Odessa desestimó el tema dando un manotazo al aire.
—Palabras y más palabras. Dice que ya se ha marchado otras veces. Quizá sí, quizá no. No me quedaron muy claros sus motivos.
—Según ella, sólo quiere resultados.
—Claro, ¿quién no los quiere? Somos policías, no magos. No hacemos milagros.
—¿Creyó la historia que contó?
—Lo que creo es que él la dejó a ella. Si tenía problemas con la actual señora Purcell, es pura conjetura. —Se detuvo—. ¿Ya conoce a Crystal?
Negué con la cabeza.
Odessa enarcó las cejas y sacudió la mano como si se hubiera quemado.
—Es una mujer muy hermosa. Cuesta imaginar que un hombre huya de ella.
—¿Tiene usted alguna teoría?
—Yo no —repuso—. Desde nuestro punto de vista, no es un asunto delictivo hasta ahora. No hay delito, así que no hay lectura de derechos ni necesidad de conseguir órdenes judiciales, lo que facilita muchísimo el trabajo.

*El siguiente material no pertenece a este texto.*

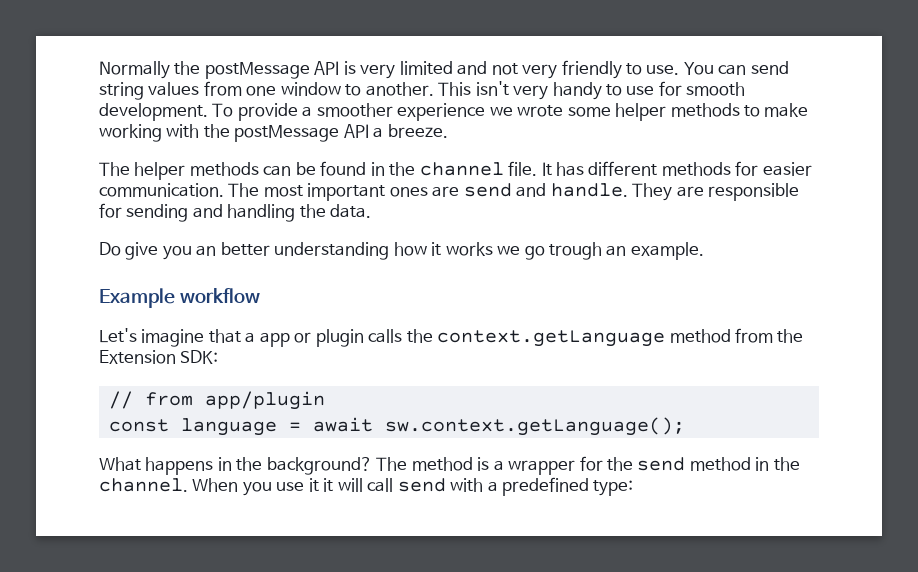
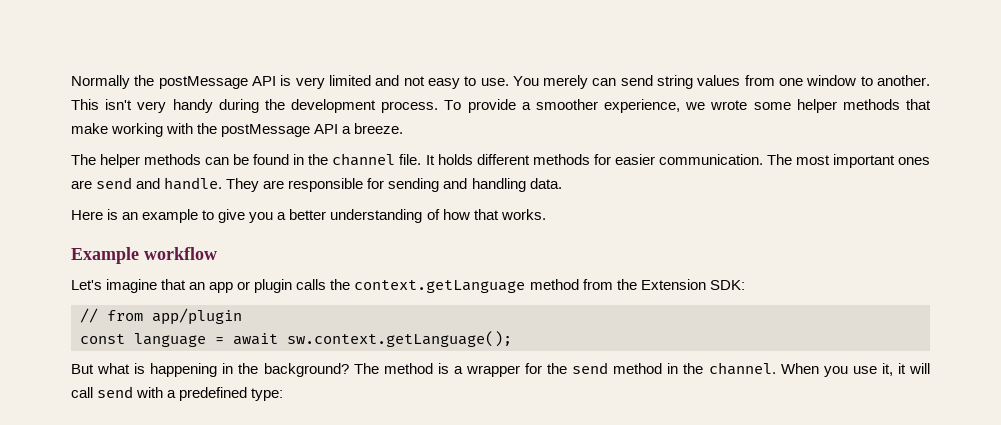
- Normally the postMessage API is very limited and not very friendly to use.
+ Normally the postMessage API is very limited and not easy to use.
- You can send string values from one window to another.
+ You merely can send string values from one window to another.
- This isn't very handy to use for smooth development.
+ This isn't very handy during the development process.
- To provide a smoother experience we wrote some helper methods to make working with the postMessage API a breeze.
+ To provide a smoother experience, we wrote some helper methods that make working with the postMessage API a breeze.
- It has different methods for easier communication.
+ It holds different methods for easier communication.
- They are responsible for sending and handling the data.
+ They are responsible for sending and handling data.
- Do give you an better understanding how it works we go trough an example.
+ Here is an example to give you a better understanding of how that works.
- Let's imagine that a app or plugin calls the context.getLanguage method from the Extension SDK:
+ Let's imagine that an app or plugin calls the context.getLanguage method from the Extension SDK:
- What happens in the background?
+ But what is happening in the background?
- When you use it it will call send with a predefined type:
+ When you use it, it will call send with a predefined type:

Sólo somos un puñado de buenos chicos tratando de hacerle un favor a la familia. Personalmente, creo que todo esto tiene mala pinta, pero no pienso repetírselo a nadie más, ni siquiera a usted.
—¿Le importa si echo un vistazo? —dije, señalando el expediente.
—Ojalá pudiera, pero el caso es de Paglia y se toma muy en serio la confidencialidad. No le importa que hablemos de lo esencial si es necesario. Lo importante es encontrar al hombre, lo que quiere decir que cooperamos siempre que podemos.
—¿No le importaría que hablara con algunas de estas personas?
—Es usted libre de hacer lo que quiera.
Cuando me acompañó a la puerta, añadió:
—Si lo encuentra, comuníquenoslo. Puede seguir desaparecido si se le antoja, pero no me haría gracia malgastar horas de trabajo si está en Las Vegas hartándose de coca.
—No creerá usted eso.
—No, no lo creo —admitió—. Ni usted tampoco.
Camino del despacho di un rodeo de dos manzanas y pasé por el banco. Rellené un ingreso, firmé por detrás el cheque de Fiona y esperé mi turno en la cola. Cuando llegué a la ventanilla, señalé el número de cuenta que figuraba en el anverso.
—¿Podrías comprobar el saldo de esta cuenta? Quiero estar segura de que hay fondos antes de hacer el ingreso.
Otra lección aprendida en el duro camino: no empiezo a trabajar hasta haber cobrado el cheque.
La cajera se llamaba Barbara y hacía años que la conocía. La miré mientras tecleaba el número de cuenta en el ordenador y luego alcé los ojos hacia el monitor. Pulsó la tecla de introducción de datos. Volvió a pulsarla. La pulsó otra vez. La observé mientras sus ojos seguían las líneas de la pantalla.
Volvió a mirar la papeleta de ingreso e hizo una mueca.
—Hay para esta cantidad, pero por poco. ¿Quieres que te lo haga efectivo?
—Prefiero ingresarlo en cuenta, pero hazlo antes de que llegue otro cheque y se quede sin fondos.